Data under study:

══════════

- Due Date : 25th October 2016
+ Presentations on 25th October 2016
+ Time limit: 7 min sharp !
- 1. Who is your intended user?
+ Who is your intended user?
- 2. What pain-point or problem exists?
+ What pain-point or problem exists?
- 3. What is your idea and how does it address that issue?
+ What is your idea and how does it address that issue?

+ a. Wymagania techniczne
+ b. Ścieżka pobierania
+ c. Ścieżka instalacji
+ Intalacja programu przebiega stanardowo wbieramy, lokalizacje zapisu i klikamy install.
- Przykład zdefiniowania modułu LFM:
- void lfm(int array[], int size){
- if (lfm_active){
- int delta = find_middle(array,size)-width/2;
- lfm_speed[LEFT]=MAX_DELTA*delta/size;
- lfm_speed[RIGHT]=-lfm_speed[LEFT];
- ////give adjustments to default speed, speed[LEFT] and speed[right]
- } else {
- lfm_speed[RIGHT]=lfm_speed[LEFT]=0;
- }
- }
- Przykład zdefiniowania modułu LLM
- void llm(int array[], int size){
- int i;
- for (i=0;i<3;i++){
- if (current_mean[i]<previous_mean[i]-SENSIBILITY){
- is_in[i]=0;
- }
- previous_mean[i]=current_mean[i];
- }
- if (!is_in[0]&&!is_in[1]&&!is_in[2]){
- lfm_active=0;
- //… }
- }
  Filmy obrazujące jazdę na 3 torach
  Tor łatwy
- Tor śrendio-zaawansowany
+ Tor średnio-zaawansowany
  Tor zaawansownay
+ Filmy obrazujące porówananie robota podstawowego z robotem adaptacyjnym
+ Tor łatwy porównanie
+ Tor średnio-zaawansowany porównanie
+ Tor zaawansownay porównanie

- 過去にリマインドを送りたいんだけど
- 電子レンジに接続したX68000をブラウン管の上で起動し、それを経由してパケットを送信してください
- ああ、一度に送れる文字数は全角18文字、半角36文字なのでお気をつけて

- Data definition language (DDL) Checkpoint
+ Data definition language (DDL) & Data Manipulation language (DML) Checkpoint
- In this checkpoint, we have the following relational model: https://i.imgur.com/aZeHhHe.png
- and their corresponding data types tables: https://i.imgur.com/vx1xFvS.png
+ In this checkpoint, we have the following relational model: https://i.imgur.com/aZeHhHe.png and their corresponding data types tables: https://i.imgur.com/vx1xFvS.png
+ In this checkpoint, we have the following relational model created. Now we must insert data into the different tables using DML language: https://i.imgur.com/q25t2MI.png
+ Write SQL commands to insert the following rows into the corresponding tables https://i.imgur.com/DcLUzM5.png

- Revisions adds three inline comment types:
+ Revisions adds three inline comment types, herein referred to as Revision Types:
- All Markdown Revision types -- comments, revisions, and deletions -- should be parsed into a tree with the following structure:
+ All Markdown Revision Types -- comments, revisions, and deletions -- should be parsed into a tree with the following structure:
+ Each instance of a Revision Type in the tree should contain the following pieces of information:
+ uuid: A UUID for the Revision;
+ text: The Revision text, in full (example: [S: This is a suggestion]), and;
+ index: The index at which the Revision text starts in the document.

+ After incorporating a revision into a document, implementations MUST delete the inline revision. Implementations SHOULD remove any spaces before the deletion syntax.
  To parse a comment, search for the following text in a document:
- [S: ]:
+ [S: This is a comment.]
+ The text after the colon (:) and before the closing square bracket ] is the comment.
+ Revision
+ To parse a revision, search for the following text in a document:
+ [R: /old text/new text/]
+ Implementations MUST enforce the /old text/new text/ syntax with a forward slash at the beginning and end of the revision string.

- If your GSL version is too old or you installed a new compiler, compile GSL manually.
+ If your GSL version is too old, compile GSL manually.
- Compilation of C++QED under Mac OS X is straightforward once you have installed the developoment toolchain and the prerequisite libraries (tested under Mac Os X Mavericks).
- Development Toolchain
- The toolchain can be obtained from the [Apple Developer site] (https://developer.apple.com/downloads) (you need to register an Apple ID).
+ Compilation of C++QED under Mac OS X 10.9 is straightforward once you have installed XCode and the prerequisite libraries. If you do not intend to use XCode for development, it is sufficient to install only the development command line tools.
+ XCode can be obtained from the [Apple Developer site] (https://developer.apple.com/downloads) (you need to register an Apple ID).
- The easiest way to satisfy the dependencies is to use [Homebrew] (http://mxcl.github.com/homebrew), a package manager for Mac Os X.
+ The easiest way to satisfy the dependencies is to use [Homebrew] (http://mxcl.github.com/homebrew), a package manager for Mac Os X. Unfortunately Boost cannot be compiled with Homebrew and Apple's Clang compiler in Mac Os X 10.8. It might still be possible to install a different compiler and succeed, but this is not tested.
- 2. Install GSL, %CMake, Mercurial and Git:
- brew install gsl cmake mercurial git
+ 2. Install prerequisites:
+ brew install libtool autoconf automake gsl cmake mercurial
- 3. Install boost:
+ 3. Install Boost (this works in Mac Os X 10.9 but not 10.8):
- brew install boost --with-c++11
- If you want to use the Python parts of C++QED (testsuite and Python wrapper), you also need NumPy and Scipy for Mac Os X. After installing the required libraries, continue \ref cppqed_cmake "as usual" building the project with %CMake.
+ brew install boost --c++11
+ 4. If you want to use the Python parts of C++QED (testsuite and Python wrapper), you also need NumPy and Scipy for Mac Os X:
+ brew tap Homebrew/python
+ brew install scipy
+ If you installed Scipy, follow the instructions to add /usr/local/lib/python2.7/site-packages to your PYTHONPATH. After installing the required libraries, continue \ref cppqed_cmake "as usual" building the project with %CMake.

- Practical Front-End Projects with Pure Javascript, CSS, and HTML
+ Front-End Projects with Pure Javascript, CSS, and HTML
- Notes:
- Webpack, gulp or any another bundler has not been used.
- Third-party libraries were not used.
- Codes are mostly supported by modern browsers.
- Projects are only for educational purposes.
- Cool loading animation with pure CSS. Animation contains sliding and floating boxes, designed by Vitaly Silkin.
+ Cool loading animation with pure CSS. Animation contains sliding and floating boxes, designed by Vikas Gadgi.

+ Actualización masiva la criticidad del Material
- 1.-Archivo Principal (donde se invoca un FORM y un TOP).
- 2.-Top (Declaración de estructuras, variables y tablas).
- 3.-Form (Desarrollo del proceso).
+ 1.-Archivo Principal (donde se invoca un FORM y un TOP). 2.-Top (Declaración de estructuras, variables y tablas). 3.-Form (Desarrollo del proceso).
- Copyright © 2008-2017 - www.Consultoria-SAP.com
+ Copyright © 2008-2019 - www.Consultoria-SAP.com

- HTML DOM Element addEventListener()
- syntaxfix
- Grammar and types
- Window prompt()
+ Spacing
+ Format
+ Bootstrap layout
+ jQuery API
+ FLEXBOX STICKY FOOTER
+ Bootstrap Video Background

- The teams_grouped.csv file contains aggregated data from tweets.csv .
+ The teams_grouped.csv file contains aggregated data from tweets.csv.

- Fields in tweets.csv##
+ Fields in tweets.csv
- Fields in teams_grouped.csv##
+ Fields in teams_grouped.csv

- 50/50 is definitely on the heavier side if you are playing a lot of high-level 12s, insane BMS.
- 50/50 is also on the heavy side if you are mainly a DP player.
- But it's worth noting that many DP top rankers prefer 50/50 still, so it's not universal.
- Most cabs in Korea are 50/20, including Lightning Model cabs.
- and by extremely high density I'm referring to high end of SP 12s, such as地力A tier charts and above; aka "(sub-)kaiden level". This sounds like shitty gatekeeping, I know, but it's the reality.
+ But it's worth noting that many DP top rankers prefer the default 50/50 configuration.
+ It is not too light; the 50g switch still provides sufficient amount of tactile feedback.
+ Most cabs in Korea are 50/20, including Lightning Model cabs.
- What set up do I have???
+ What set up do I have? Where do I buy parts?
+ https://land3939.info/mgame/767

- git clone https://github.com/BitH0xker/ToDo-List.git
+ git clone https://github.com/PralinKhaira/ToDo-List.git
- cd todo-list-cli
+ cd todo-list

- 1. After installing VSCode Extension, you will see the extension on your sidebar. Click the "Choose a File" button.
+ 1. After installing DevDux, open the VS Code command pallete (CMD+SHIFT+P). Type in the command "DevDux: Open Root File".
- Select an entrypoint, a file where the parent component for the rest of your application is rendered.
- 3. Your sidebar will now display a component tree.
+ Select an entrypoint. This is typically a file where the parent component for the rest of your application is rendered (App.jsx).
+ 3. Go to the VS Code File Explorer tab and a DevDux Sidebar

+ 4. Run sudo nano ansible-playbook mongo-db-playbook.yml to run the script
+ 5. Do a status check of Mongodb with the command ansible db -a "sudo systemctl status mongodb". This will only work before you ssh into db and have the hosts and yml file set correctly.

══════════

Your instructions:
Look through the entries above, find each line containing "size", and copy it.

Expected answer:
- void lfm(int array[], int size){
- int delta = find_middle(array,size)-width/2;
- lfm_speed[LEFT]=MAX_DELTA*delta/size;
- void llm(int array[], int size){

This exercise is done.